• _Task requirements_: Among the lines below, some may hold the word "device"; state how many do, giving only the number.

• _Record excerpts_:
══════════════════════════════

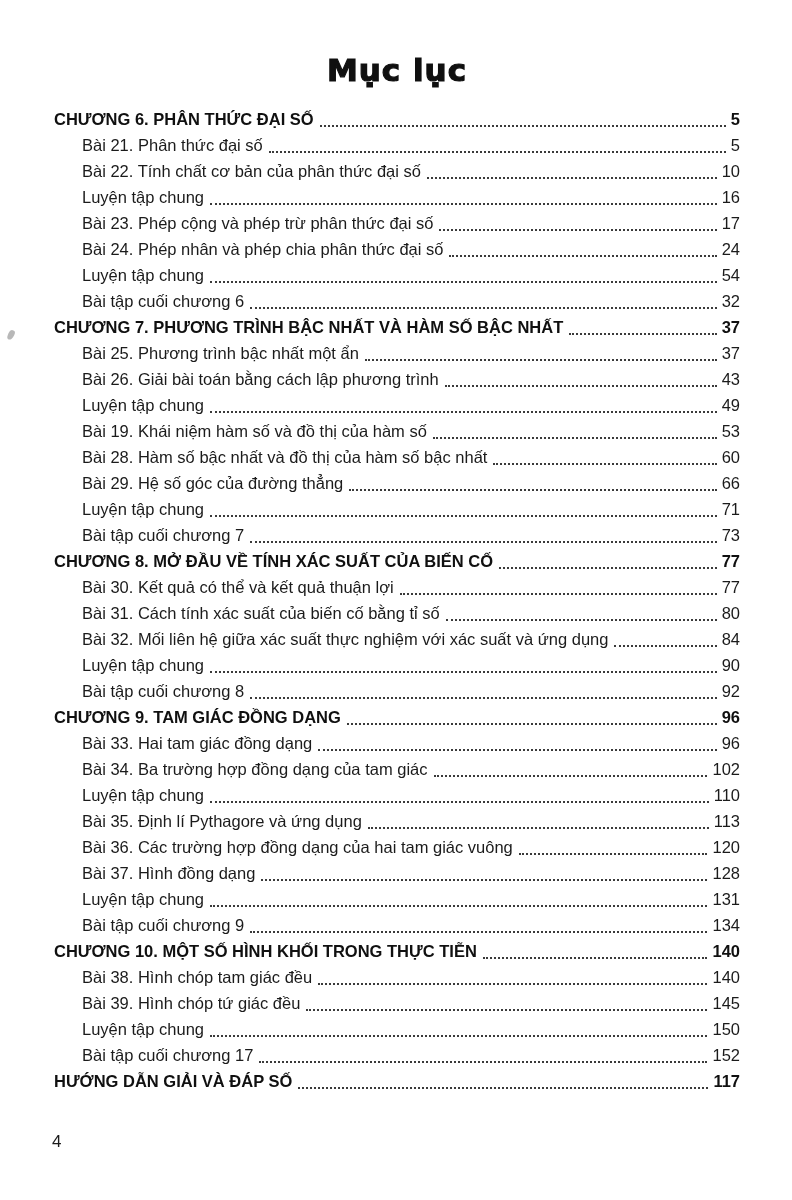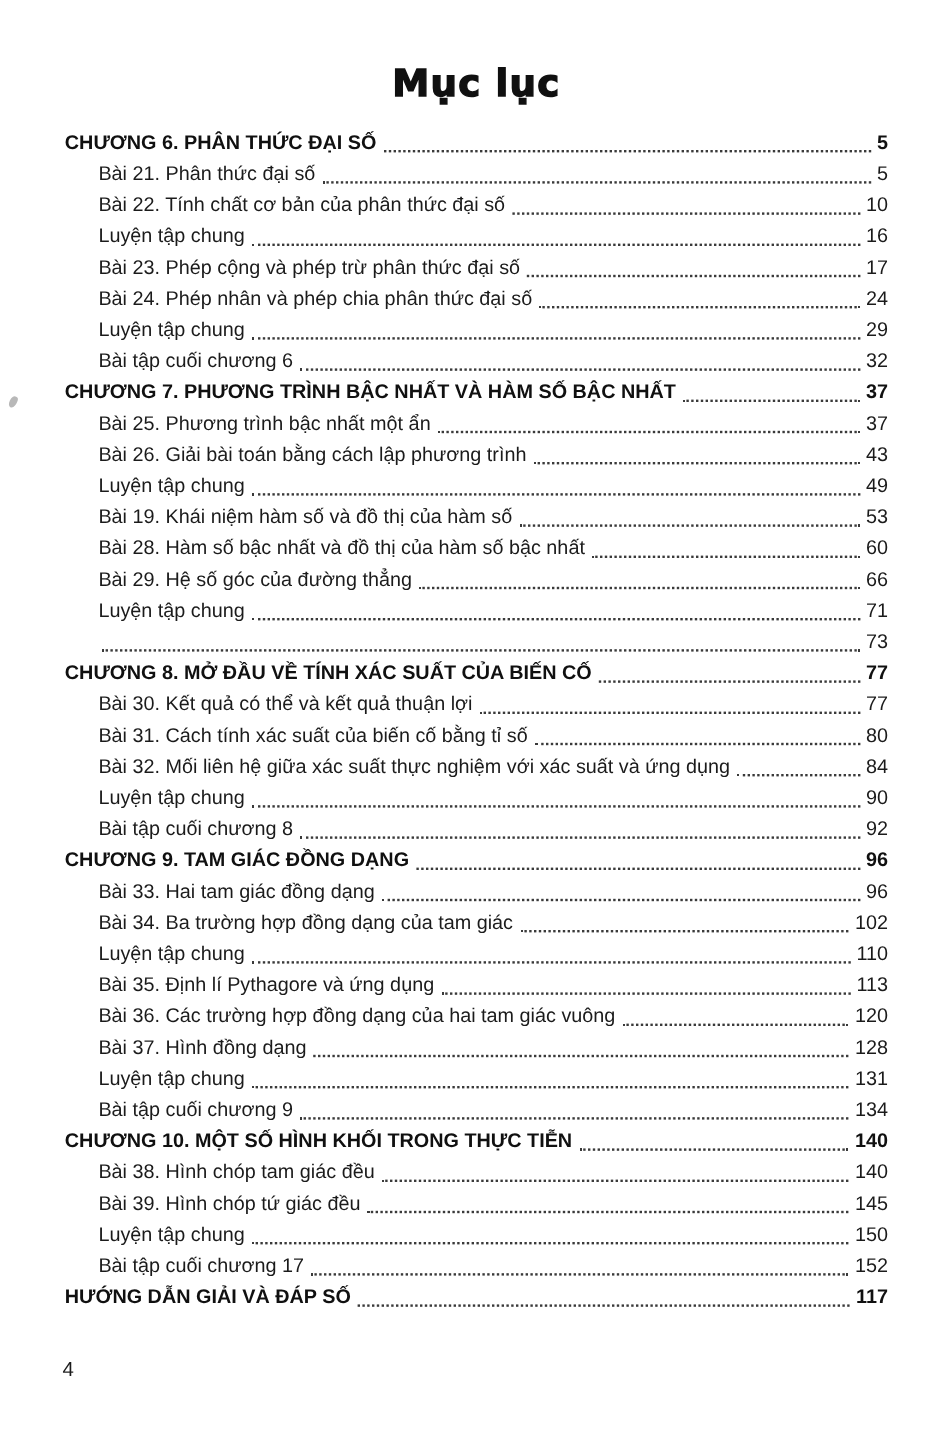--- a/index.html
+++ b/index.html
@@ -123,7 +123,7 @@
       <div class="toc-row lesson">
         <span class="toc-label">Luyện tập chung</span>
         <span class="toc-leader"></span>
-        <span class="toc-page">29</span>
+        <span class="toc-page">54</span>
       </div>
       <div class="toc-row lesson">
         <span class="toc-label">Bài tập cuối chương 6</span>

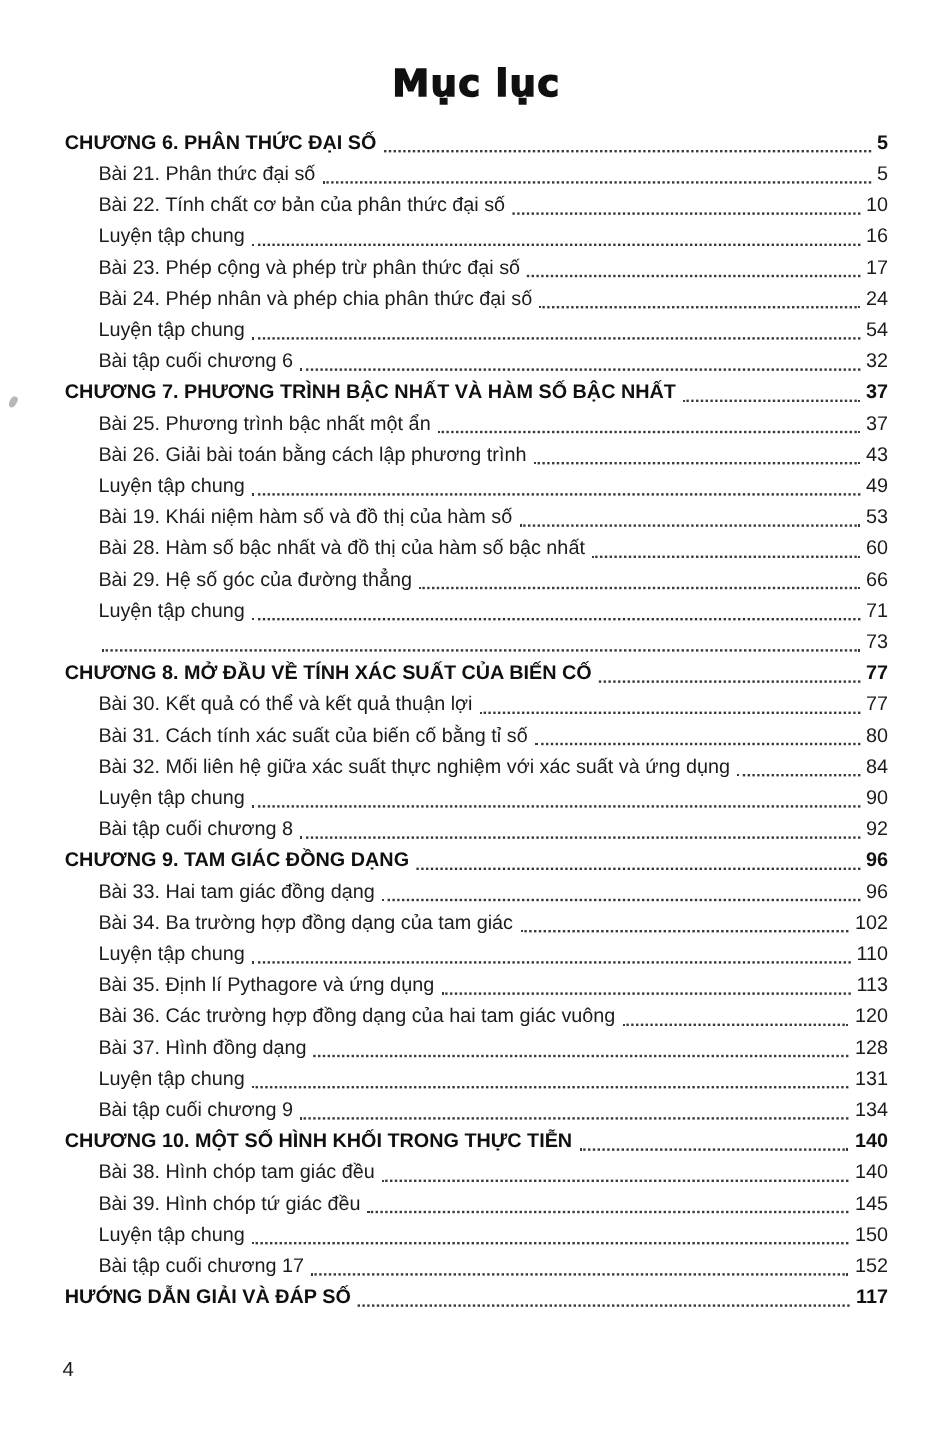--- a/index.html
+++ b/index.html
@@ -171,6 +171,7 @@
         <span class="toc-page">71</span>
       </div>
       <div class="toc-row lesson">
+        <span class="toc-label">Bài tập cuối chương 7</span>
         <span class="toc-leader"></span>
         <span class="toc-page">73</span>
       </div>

══════════════════════════════

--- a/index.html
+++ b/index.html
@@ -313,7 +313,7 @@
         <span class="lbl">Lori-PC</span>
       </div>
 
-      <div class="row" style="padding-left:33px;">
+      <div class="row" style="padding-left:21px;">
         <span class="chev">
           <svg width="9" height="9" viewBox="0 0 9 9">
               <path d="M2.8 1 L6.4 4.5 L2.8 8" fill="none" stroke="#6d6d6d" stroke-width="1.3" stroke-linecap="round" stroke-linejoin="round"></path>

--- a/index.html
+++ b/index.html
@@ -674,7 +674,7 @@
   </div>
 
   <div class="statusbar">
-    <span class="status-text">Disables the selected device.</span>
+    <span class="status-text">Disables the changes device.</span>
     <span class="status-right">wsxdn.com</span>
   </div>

══════════════════════════════

• _Task solution_: 2